If Repubblika’s proposal were to actually be acted upon… it would only illustrate the sheer extent to which the scars of our Colonial experience have never really healed

Repubblika president Robert Aquilina
Repubblika president Robert Aquilina

“I’m currently looking into the loss of self-government in 1933. Before aborting it, the British governor told the Maltese ministers that it was not enough to abide by the letter of the constitution. They had to abide by its spirit. Some things never change…”

In case you were wondering, those words are not my own. They were posted on Facebook – significantly, last Thursday: the day after Malta’s greylisting – by Prof. Dominic Fenech: historian, and Dean of the Faculty of Arts.

And I thought I’d clarify that in advance, because: a) I am not exactly ‘looking into the loss of self-government in 1933’, myself; and; b) unlike Prof. Fenech, I have not dedicated an entire lifetime to the study of Malta’s long march towards self-determination, either.
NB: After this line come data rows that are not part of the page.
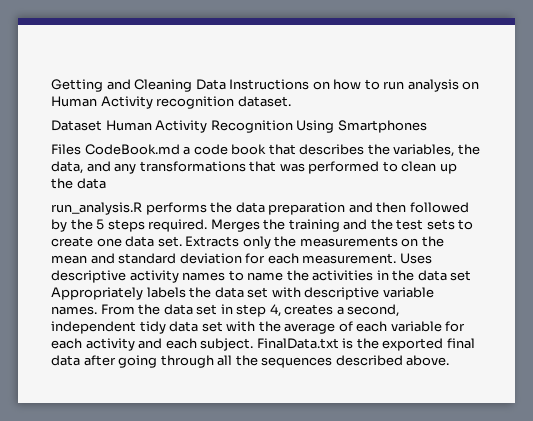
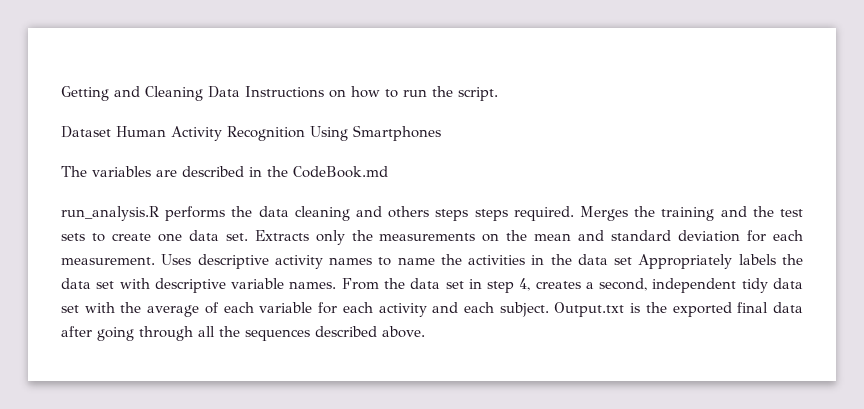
[407,79,480,92] [51,96,291,109] analysis on Human Activity recognition dataset. -> [432,86,498,101] the script.
[51,144,480,157] [51,161,457,174] [51,178,106,189] [51,202,469,215] [51,219,105,232] Files CodeBook.md a code book that describes the variables, the data, and any transformations that was performed to clean up the data // run_analysis.R performs the data preparation and then followed by the 5 -> [61,166,388,178] [61,206,469,221] The variables are described in the CodeBook.md // run_analysis.R performs the data cleaning and others steps
[256,338,339,349] FinalData.txt -> [554,302,625,317] Output.txt

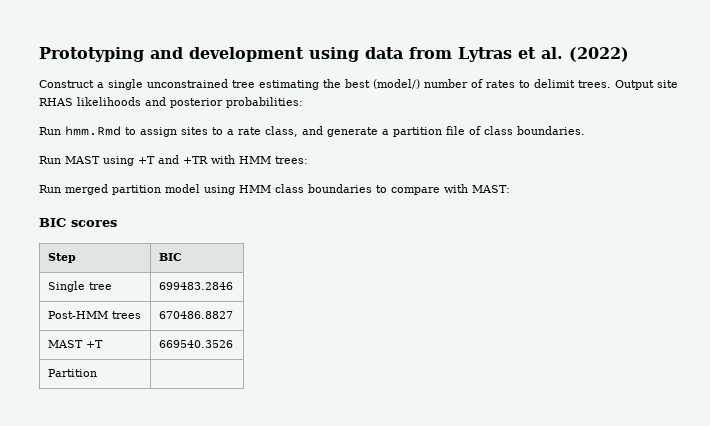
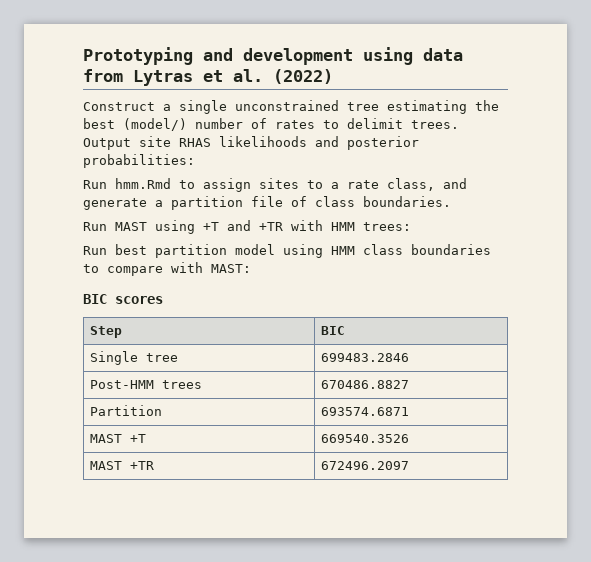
[65,184,108,195] merged -> [115,244,147,255] best
(233, 315) none -> [89,405,162,416] [320,407,409,416] // Partition | 693574.6871
[47,369,97,377] Partition | -> [89,461,154,470] [320,461,409,470] MAST +TR | 672496.2097

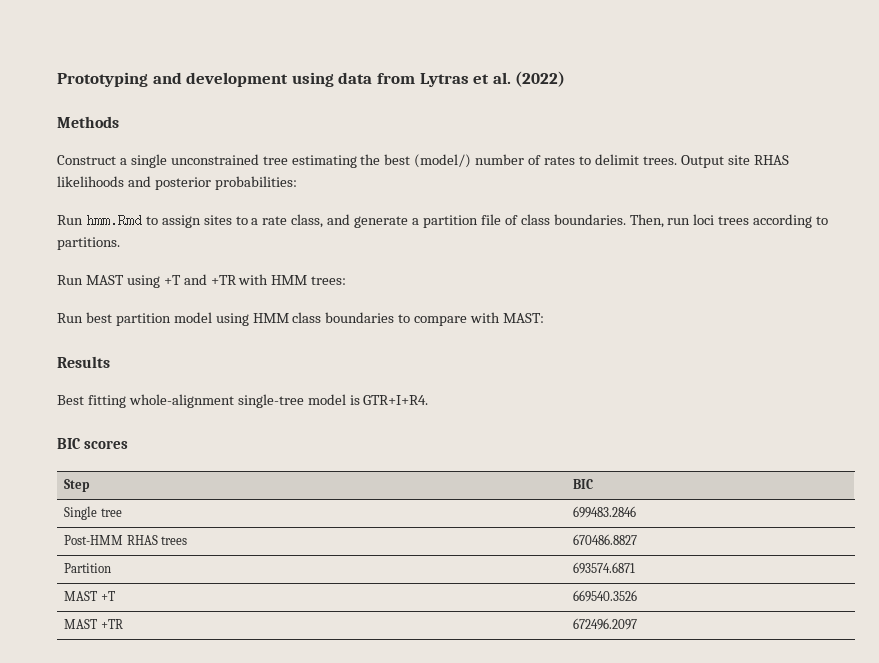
(333, 76) none -> [57,116,119,128] // Methods
(451, 201) none -> [629,214,829,228] [57,237,120,250] Then, run loci trees according to partitions.
(251, 268) none -> [57,356,110,368] [57,394,429,408] // Results // Best fitting whole-alignment single-tree model is GTR+I+R4.
(154, 384) none -> [126,535,158,545] RHAS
Nonetheless: I have read a thing or two about the subject… including, as it happens, Fenech’s own contribution: ‘Endemic Democracy: Responsibility and Power in Interwar Malta’, among others. And in any case: the legacy of that era can still be palpably felt, in… oh, so many ways. At a certain level, you almost don’t need to be aware that Malta even had a Colonialist past at all: it is something we still live and breathe, knowingly or unknowingly, each and every day of our lives….

So I feel more or less entitled to embroider that little quote with an interpretation of my own. And I stress ‘of my own’, because… well, it may coincide with the point Fenech himself intended to make all along – in which case, so much the better – but then again, it may not….

… in which case, I suppose Arnold Cassola could always report me to the ‘Commissioner for Standards in Historiographical Assessment of Facebook Status Updates’ (if nothing else, that way at least he’d be giving George Hyzler a little break…)

But now that the necessary disclaimer is out of the way: without further ado, onto the interpretation itself.

For what it’s worth, my own (admittedly simplistic) understanding of Malta’s Colonial experience was that the entire system was designed – by the ‘Colonisers’, naturally – to be able to ‘short-circuit’ the democratic process, at any given moment.

Yes, Malta had ‘Responsible Self-Government’ since 1921: but between then and 1964 (or arguably even later), Malta’s ‘responsible self-governments’ were not actually ‘responsible’ for such things as… um… ‘The Exchequer’, for starters; or (even less so) anything related to ‘Defence’… a category which, at the time, just happened to also include the Dockyard: basically, the mainstay of virtually all employment on the island.

From the outset, then, those ‘responsible governments’ were firmly strapped to a life-support mechanism controlled entirely by the British… who could ‘pull the plug’ at pretty much any time they chose.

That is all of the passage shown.